Dollar bulls are bewildered amid a sea of setbacks as investors ponder what's left of the rally that had pundits talking of dollar hegemony just months ago.

The U.S. currency slid Thursday toward the lowest closing level in almost four months against major peers after stagnant retail sales became the latest data to undermine prospects for Federal Reserve interest-rate increases. The greenback had climbed nine straight months through March with the first hike in almost a decade looming. The U.S. currency fell to its lowest level in almost three months against the euro.

“It is really all about dollar weakness across the board today as markets are still digesting the U.S. retail-sales data,” said Keng Goh, a foreign-exchange strategist at Royal Bank of Canada in London. While RBC expects the Fed to increase rates in September, “no doubt some of the weakness in the data will probably diminish that conviction a little bit.”

The Bloomberg Dollar Spot Index, which tracks the greenback versus 10 major trading partners, slipped 0.4 percent to 1,150.76 as of 6:44 a.m. in New York, after it dropped 0.7 percent on Wednesday in the biggest one-day decline since March 23. The index is down 4.1 percent over the past month, stalling after a 20 percent rally from June 30 to March 31.

The greenback fell 0.7 percent to $1.1429 per euro, after dropping 1.2 percent Wednesday. That brought its decline versus the common currency to about 6.8 percent against the euro in the past month. It was little changed at 119.17 yen following a 0.6 percent slide in New York.

A measure of the euro's outlook against the dollar over the next month rose to its highest level since 2014. The 25-delta risk reversals climbed to -0.6450 percent, the least bearish since Nov. 20.

The dollar is “dropping like a stone for very good reason,” Jonathan Lewis, a principal at New York-based Samson Capital Advisors LLC, said in a note. “The U.S. economy is weakening and with the Fed on hold an important investment thesis for a bull move in the dollar is gone,” said Lewis, whose company oversees $7.4 billion in assets.

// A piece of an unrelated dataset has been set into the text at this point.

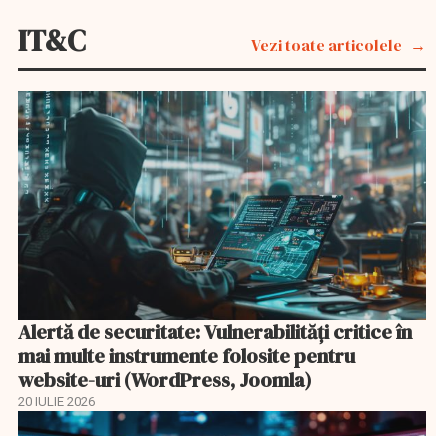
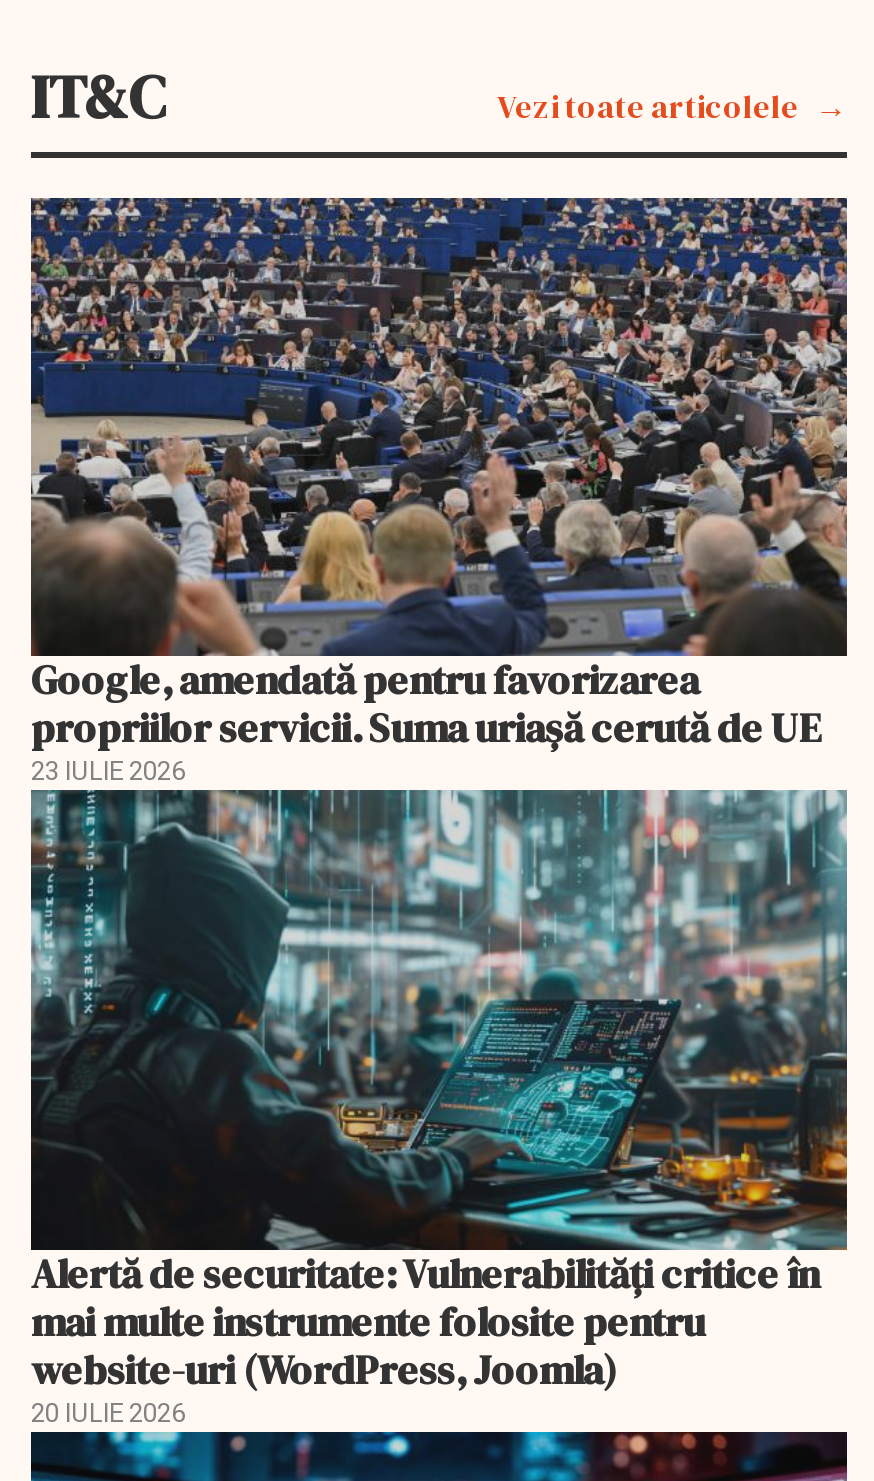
none -> [29,196,849,786] [image] | Google, amendată pentru favorizarea | propriilor servicii. Suma uriașă cerută de UE | 23 IULIE 2026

A Bloomberg survey conducted April 22-24 showed 73 percent of 59 economists said the Fed's first rate increase since June 2006 will come in September, up from 37 percent in a March survey when a majority predicted an increase in June or July.

Retail sales were little changed in April, Commerce Department figures showed Wednesday. The median forecast of 88 economists surveyed by Bloomberg called for a 0.2 percent gain. U.S. economic indicators have missed expectations since January, according to Citigroup data.

“There's no way to put lipstick on a pig really, it was disappointing,” said Richard Franulovich, the chief currency strategist for the northern hemisphere at Westpac Banking Corp. in New York. “Whatever bounce back we see I think is going to underwhelm, ergo I think more dollar weakness is the order of the day.”

Euro Strength

Compounding the dollar's decline, euro-area gross domestic product data released on Wednesday showed an increase of 0.4 percent compared with the fourth quarter of 2014. This was the strongest growth since the second quarter of 2013.

Telefonica SA, Europe's second-largest phone company, on Thursday reported first-quarter revenue that beat analysts' estimates, signaling business in Spain is continuing to improve.

“The combination of that softer dollar, some firming up of inflation and fewer negative headlines around Greece are certainly propping up the euro for now,” said Jennifer Vail, head of fixed-income research in Portland, Oregon, at U.S. Bank Wealth Management, which manages $126 billion.

Vail said she expects the euro to resume its drop to $1.04 against the dollar by the end of this year as the Fed contemplates raising rates in contrast with the European Central Bank, which is carrying out unprecedented stimulus measures. That prediction matches the median estimate of analysts surveyed by Bloomberg.

“The dollar is going to retain its shining-star status,” Vail said.